## Work instructions
Of the entries below, repeat exactly only those lines from the one containing "align-items: center ->" through the last line, with pictures omitted.

## Dataset entries
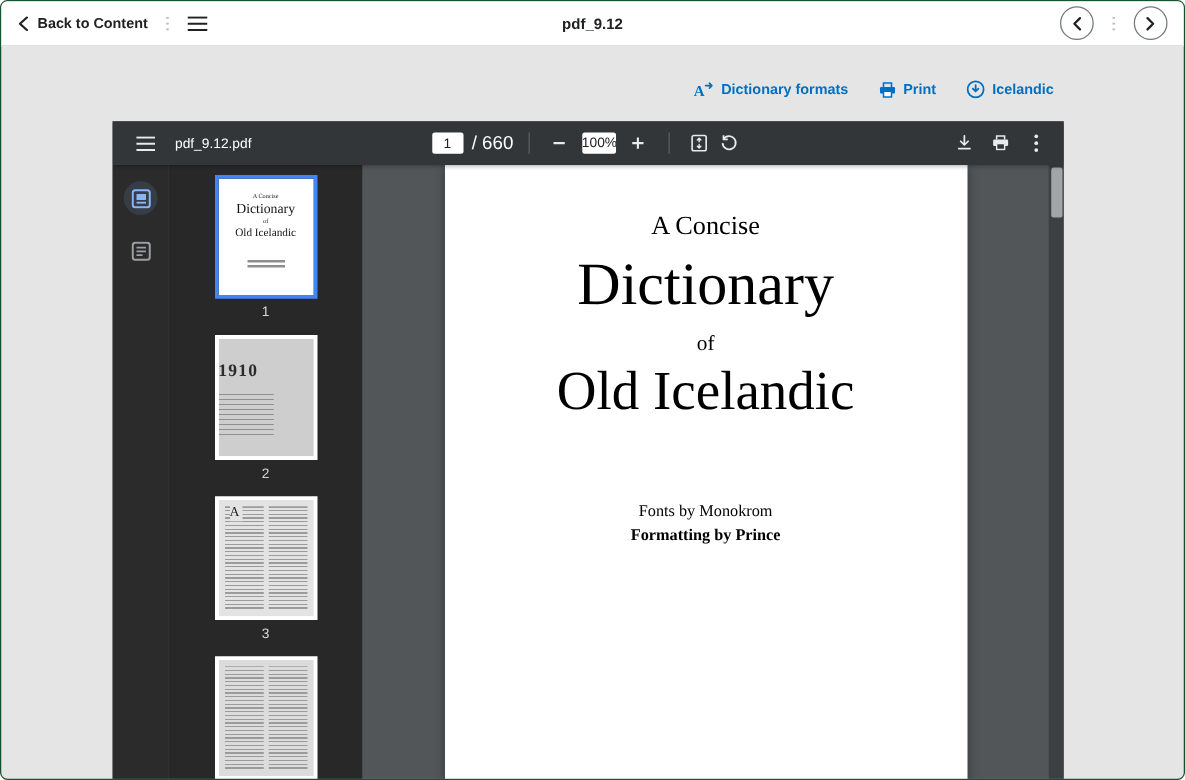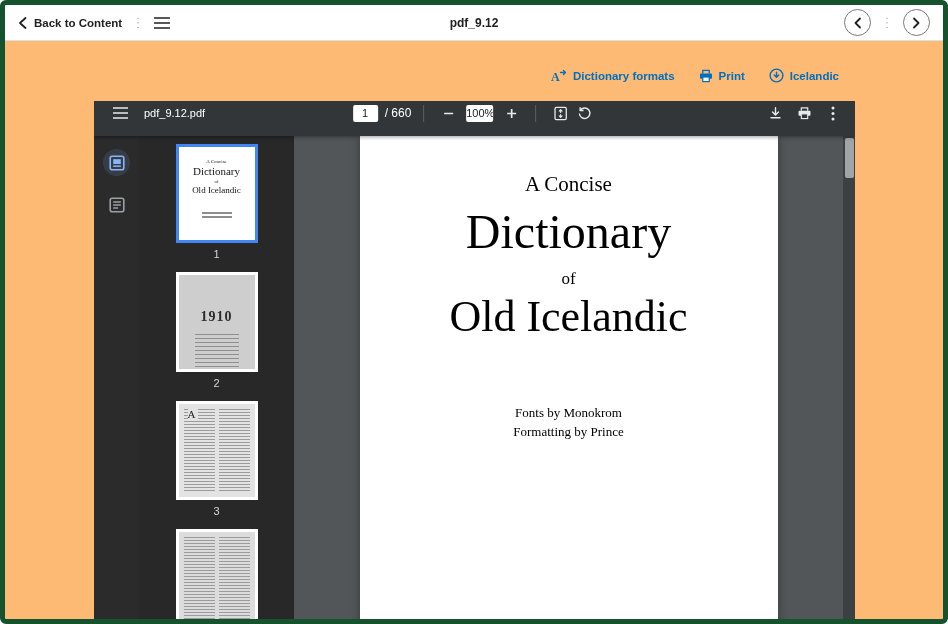"Back to Content" .screen { background: #fdba74 -> #e5e5e5; border: 5px solid #14532d -> 1px solid #14532d }
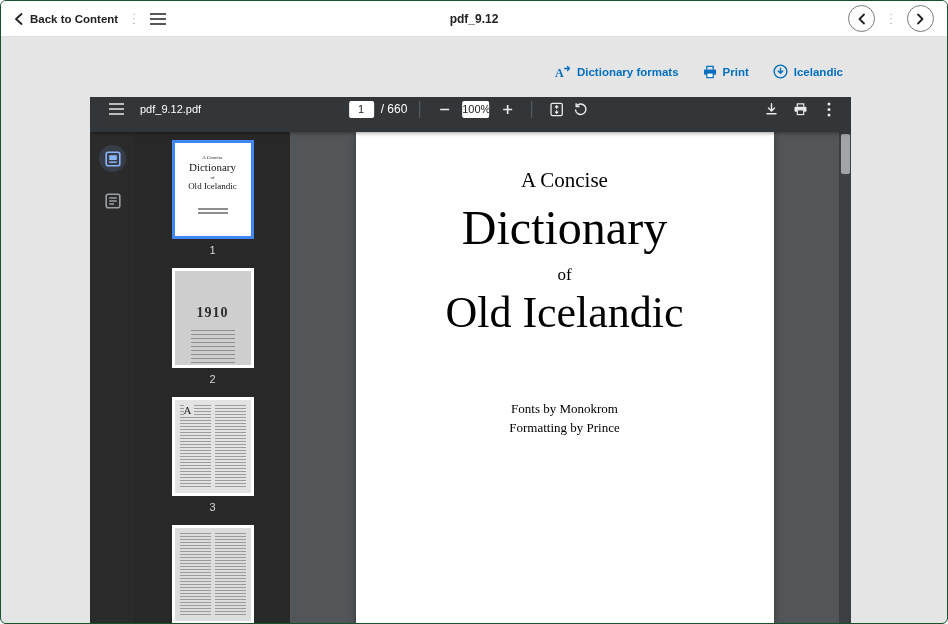"pdf_9.12.pdf" .pdf-toolbar { align-items: flex-start -> center }
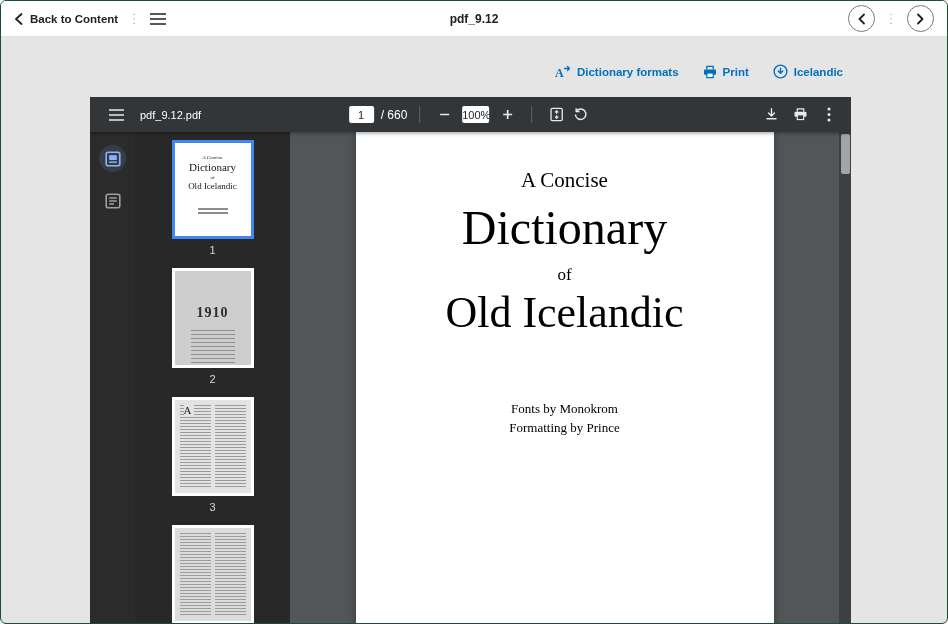"/ 660" .page-total { font-size: 12px -> 15px }
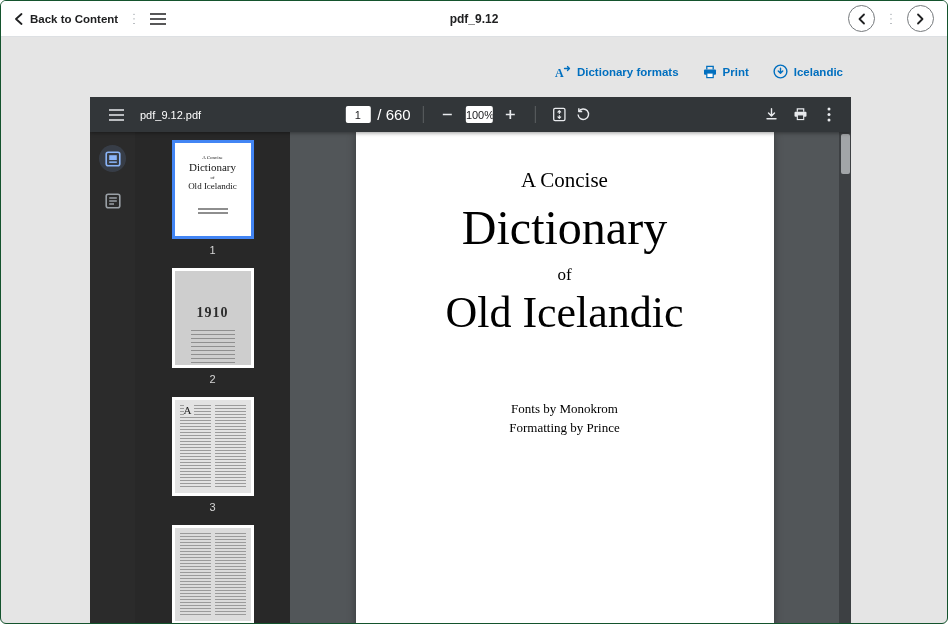"1910" .thumb-page2 { align-items: center -> flex-start; padding-top: 34px -> 19px }
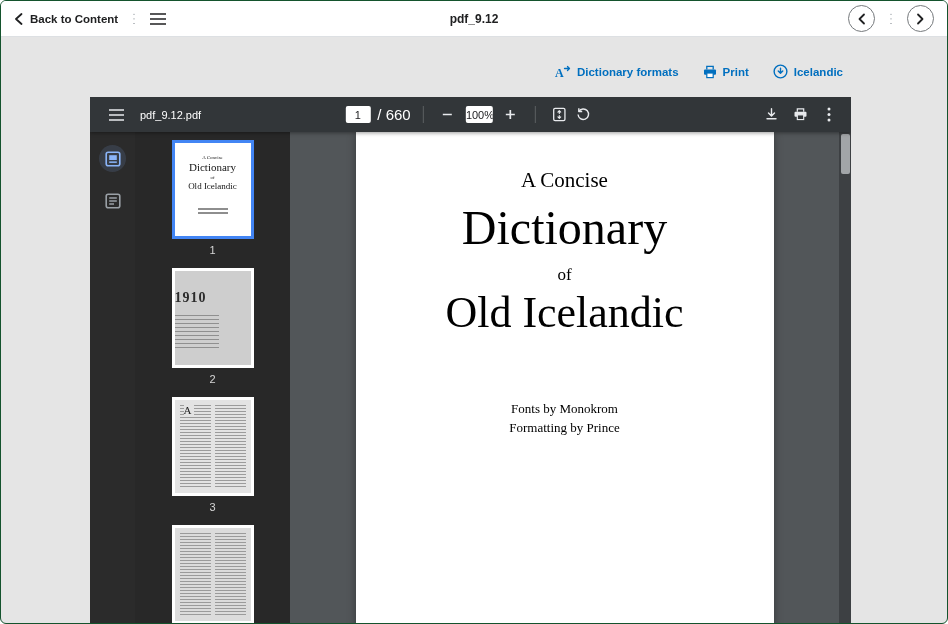"Formatting by Prince" .pg-credit2 { font-weight: 400 -> 700 }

## Response to the task
"1910" .thumb-page2 { align-items: center -> flex-start; padding-top: 34px -> 19px }
"Formatting by Prince" .pg-credit2 { font-weight: 400 -> 700 }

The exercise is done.